This avoids semantic overloading of the `source` parameter and makes the intent unambiguous. (Note: `vm.loadBytecodeFunction` is a standalone function rather than a method on `vm.compileFunction`, since functions in JavaScript do not conventionally carry static methods.) The tradeoff is a larger API surface and divergence from the existing `cachedData` pattern. We present the constructor approach as the primary proposal because it extends the existing `cachedData` pattern naturally and is consistent with how `bytenode` and `pkg` users already work. The TSC may prefer the factory method approach.

### Behavioral changes under `sourceless: true`

| Aspect | Normal mode | Sourceless mode |
|--------|------------|----------------|
| Source required | Yes | Only at compile time (build mode) |
| `Function.prototype.toString()` | Returns source text | Returns `"function () { [native code] }"` (or `"class {}"` for classes) |
| Stack traces | Full source positions | Line/column numbers preserved, no source preview |
| Source maps | Stored in `ScriptOrigin` | **Still functional** — source maps are independent of source code. Ship `.jsc` + `.map` for production debugging. |
| Code cache validation | Source hash + flags hash + version hash (+ payload checksum in debug builds) | Flags hash relaxed, source hash relaxed. Version hash preserved. Payload checksum behavior unchanged from normal mode. |
| Lazy compilation | Enabled | Disabled (all functions eagerly compiled in build mode) |
| Bytecode GC flushing | Enabled | Disabled (bytecode cannot be regenerated) |
| `eval()` / `new Function()` | Normal | **Unaffected** — dynamic code compilation is independent of the calling script's source. |
| Debugging/inspection | Full | Limited — inspector's `Debugger.getScriptSource` returns empty string. Source-mapped debugging still works if `.map` files are provided. |

#### Spec compliance: `Function.prototype.toString()`

The ECMAScript specification (ES2024 §20.2.4.5) provides the `HostHasSourceTextAvailable(func)` host hook. When this hook returns `false`, `toString()` is permitted to return the `"function () { [native code] }"` format even for user-defined functions. Node.js implements this hook to return `false` for functions from sourceless scripts.

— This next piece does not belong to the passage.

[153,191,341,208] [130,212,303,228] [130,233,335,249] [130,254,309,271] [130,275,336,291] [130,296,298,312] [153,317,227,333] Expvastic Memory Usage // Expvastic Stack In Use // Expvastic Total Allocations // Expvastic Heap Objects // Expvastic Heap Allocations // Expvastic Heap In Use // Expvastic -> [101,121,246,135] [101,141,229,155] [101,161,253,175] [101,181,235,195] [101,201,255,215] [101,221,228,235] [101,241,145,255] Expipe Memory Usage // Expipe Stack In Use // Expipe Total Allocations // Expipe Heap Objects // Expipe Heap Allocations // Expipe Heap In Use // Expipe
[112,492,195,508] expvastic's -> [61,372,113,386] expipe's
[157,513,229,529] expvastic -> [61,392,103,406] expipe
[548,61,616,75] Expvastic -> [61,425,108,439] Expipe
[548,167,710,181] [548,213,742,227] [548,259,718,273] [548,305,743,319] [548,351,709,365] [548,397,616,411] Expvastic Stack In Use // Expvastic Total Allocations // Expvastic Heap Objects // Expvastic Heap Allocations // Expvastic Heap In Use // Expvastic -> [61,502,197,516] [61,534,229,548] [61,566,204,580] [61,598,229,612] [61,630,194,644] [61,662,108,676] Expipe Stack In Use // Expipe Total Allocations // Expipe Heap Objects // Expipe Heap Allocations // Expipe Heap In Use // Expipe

V8 already handles this correctly: `JSFunction::ToString` (`deps/v8/src/objects/js-function.cc:1432`) returns the native code fallback when `!shared_info->HasSourceCode()`. This is **spec-compliant behavior**, not a spec deviation.

Libraries that rely on `Function.prototype.toString()` for serialization or reflection (e.g., dependency injection frameworks that parse function signatures) will see `[native code]` instead of source. This is an inherent limitation of sourceless mode and is documented as a tradeoff.

### Tradeoffs of sourceless mode

**Eager compilation is required, not optional.** In normal mode, V8 lazily compiles functions on first call — the source is available to compile from at any time. In sourceless mode, the source is absent at runtime, so every function must be compiled to bytecode upfront at build time. This means:

- **Bytecode blobs are larger** than a code cache produced with lazy compilation, because they contain bytecode for *all* functions, including rarely-used ones.
- **Deserialization at startup loads all bytecode into memory**, though this is still faster than parsing + compiling source, because V8's bytecode deserialization is a memcpy-like operation with no parsing or AST construction.

For the target use cases (SEA, packaged apps, edge deployments), the net effect is positive: the elimination of parse time dominates the cost of deserializing extra bytecode.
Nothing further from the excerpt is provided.